Every record below should be repeated word for word, with the pictures left out.

[Start of section]

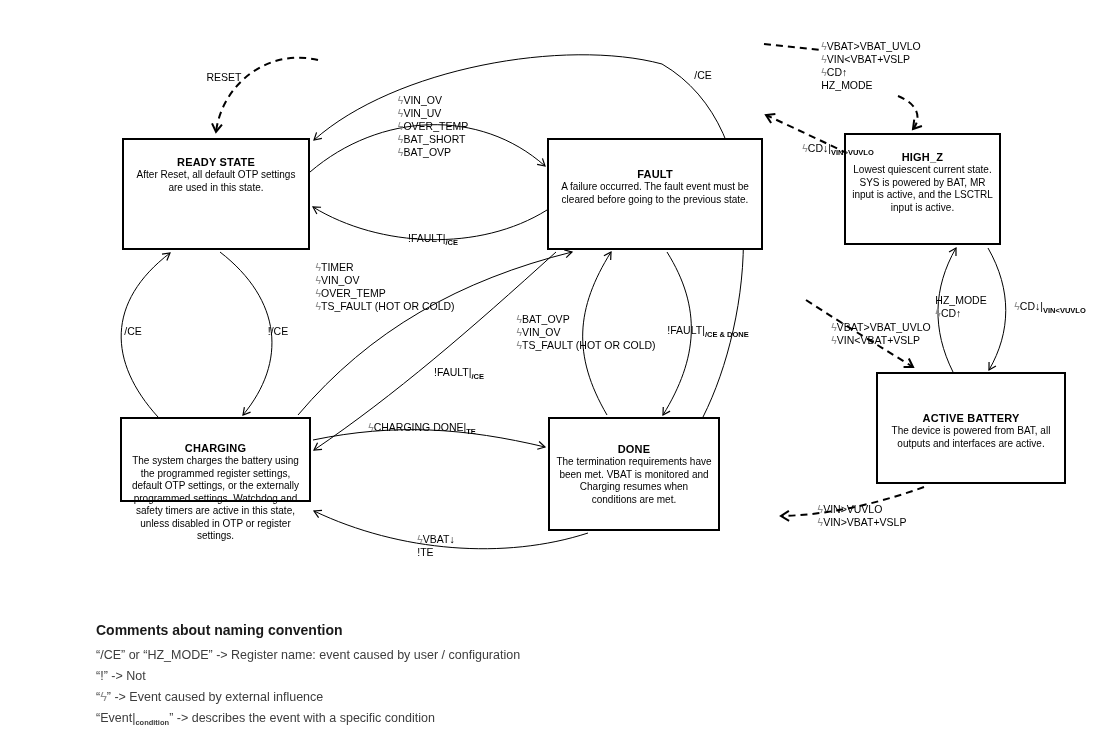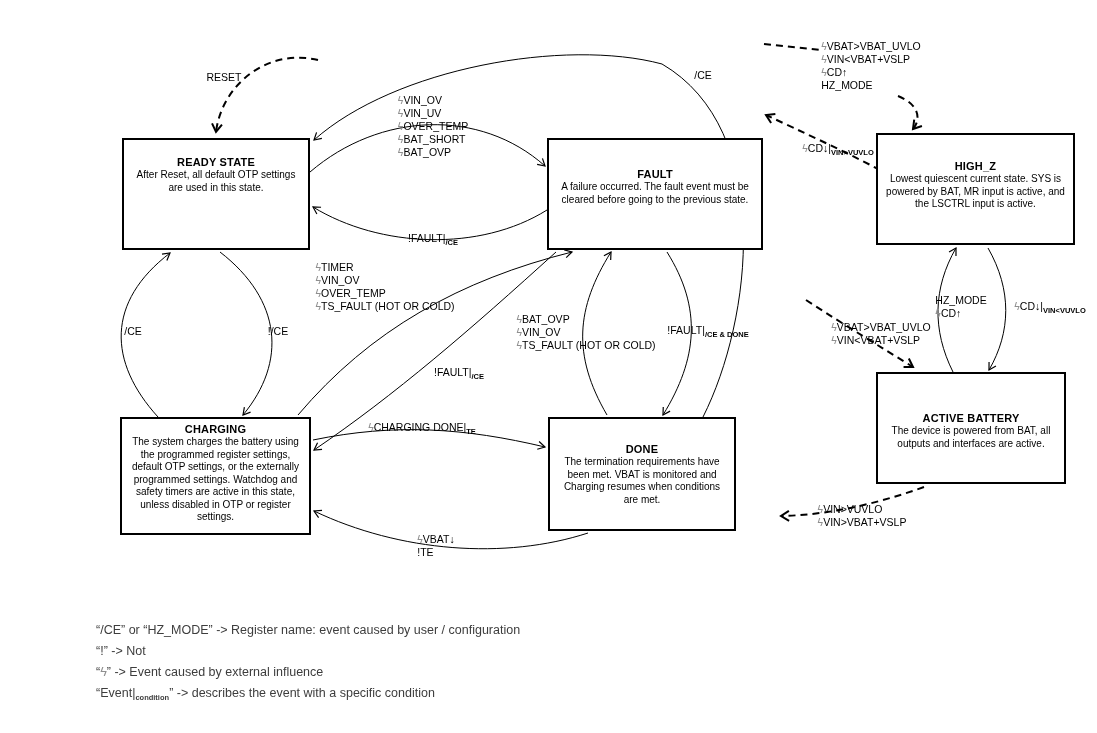"HIGH_Z" div.state { left: 876px -> 844px; padding-top: 25px -> 16px; width: 199px -> 157px }
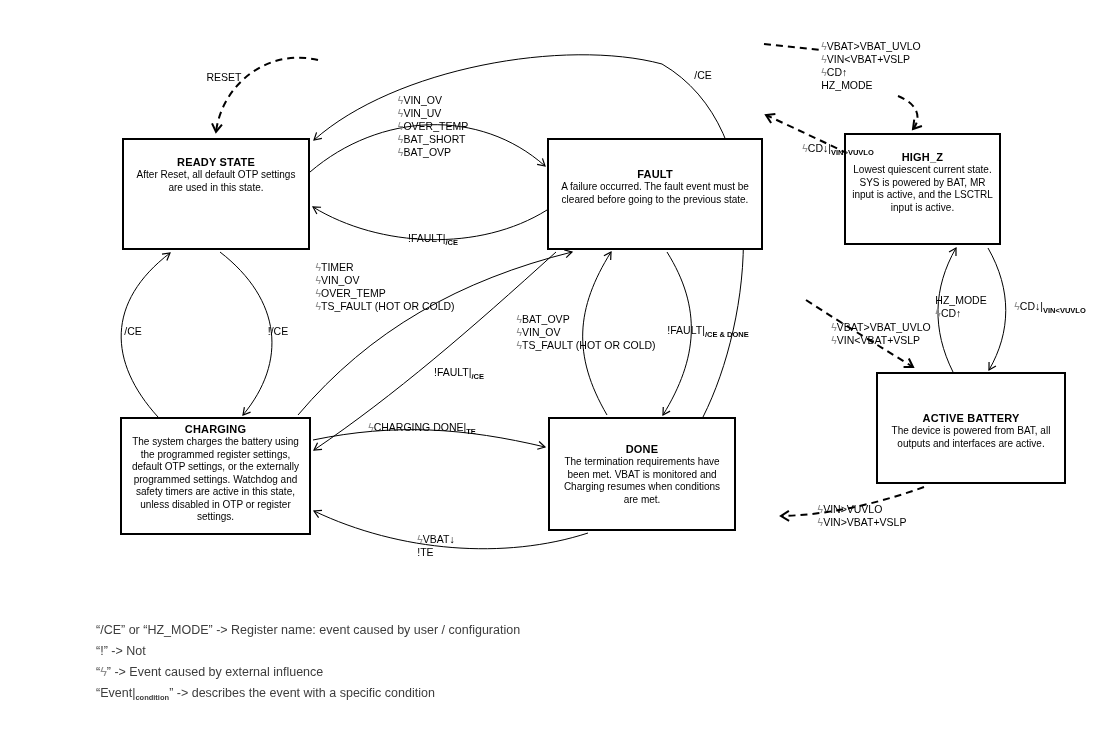"CHARGING" div.state { height: 118px -> 85px; padding-top: 4px -> 23px }
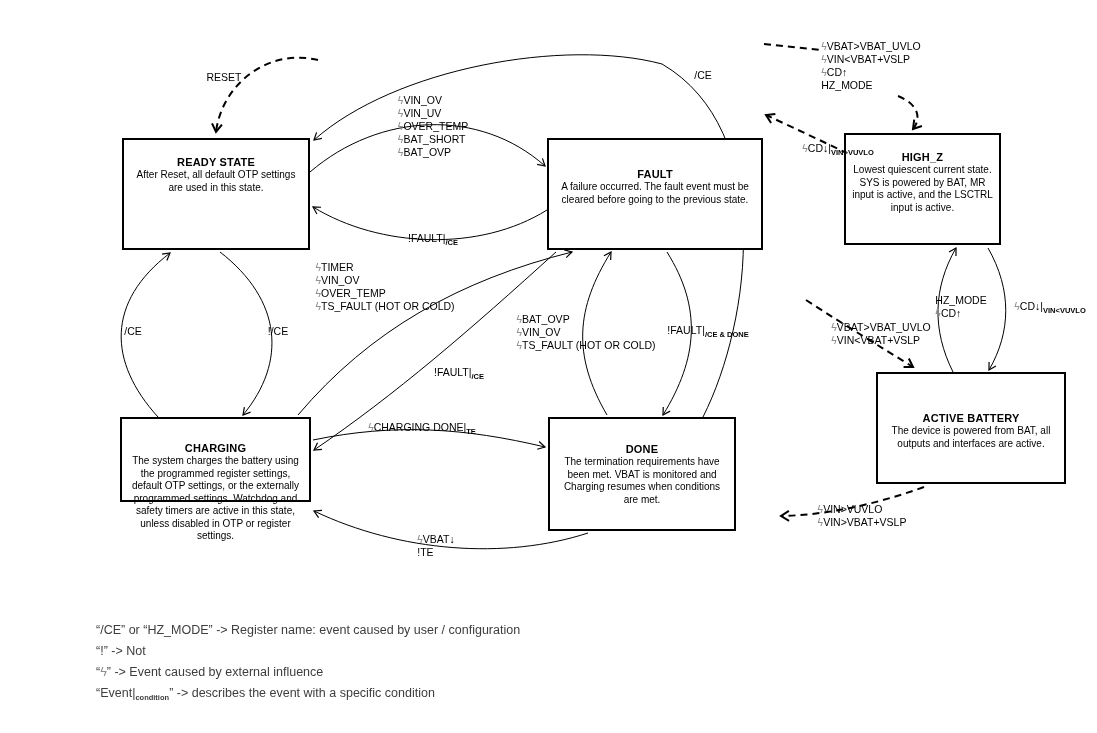"DONE" div.state { width: 188px -> 172px }
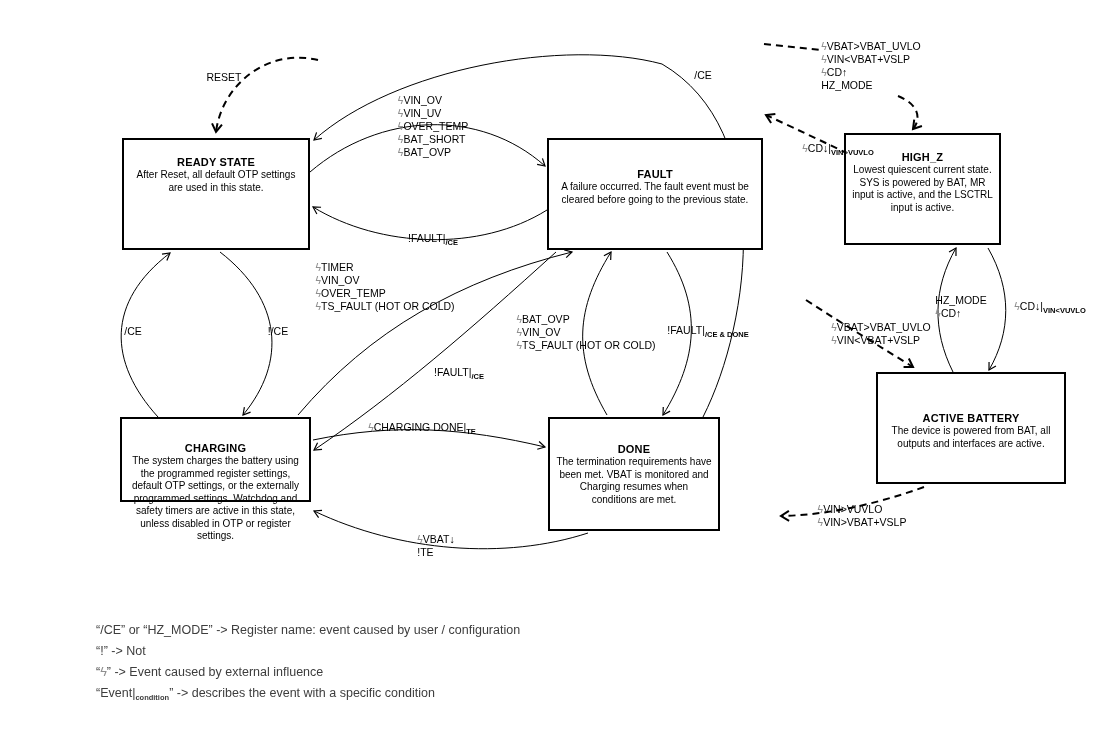"Comments about naming convention" div.c-head { html: none -> <div>Comments about naming convention</div> }
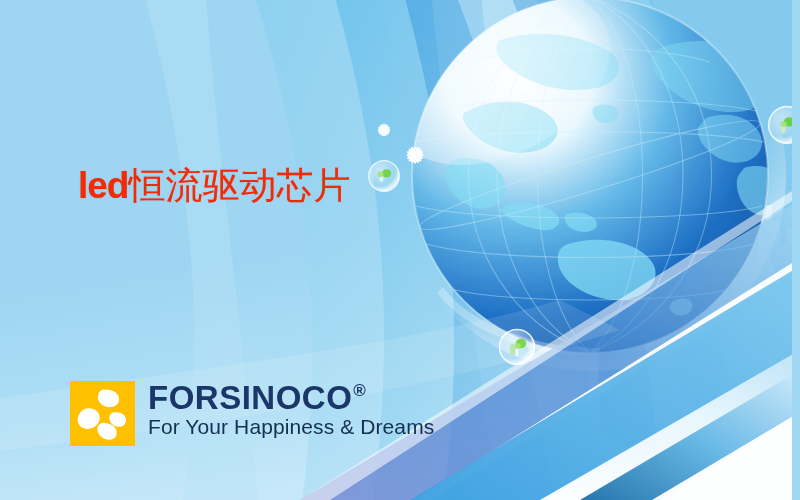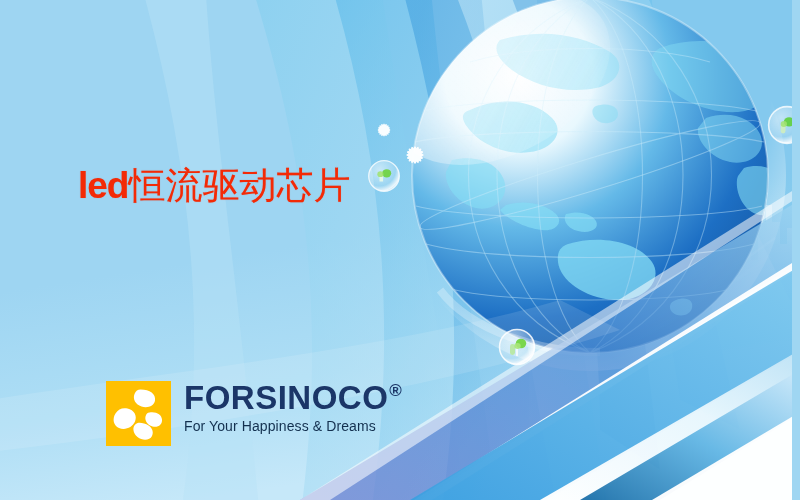"FORSINOCO" #logo { margin-left: 36px -> none }
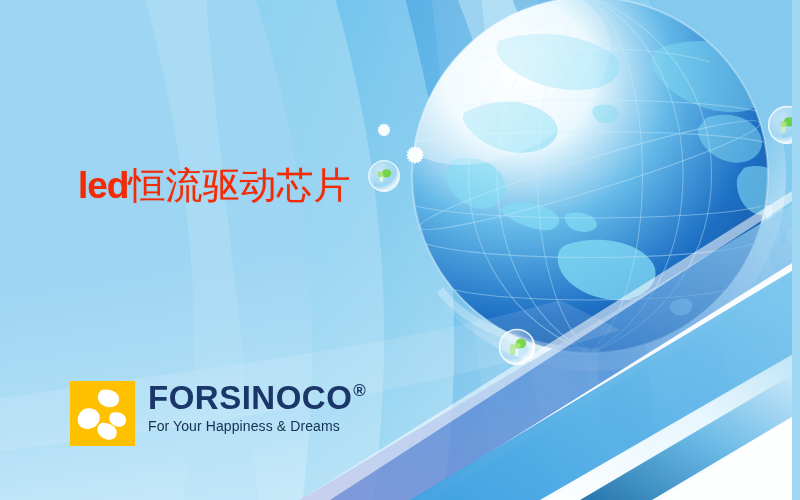"For Your Happiness & Dreams" #tagline { font-size: 14px -> 21px }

[End of section]

▶ **Answer below**
"HIGH_Z" div.state { left: 876px -> 844px; padding-top: 25px -> 16px; width: 199px -> 157px }
"CHARGING" div.state { height: 118px -> 85px; padding-top: 4px -> 23px }
"DONE" div.state { width: 188px -> 172px }
"Comments about naming convention" div.c-head { html: none -> <div>Comments about naming convention</div> }
"FORSINOCO" #logo { margin-left: 36px -> none }
"For Your Happiness & Dreams" #tagline { font-size: 14px -> 21px }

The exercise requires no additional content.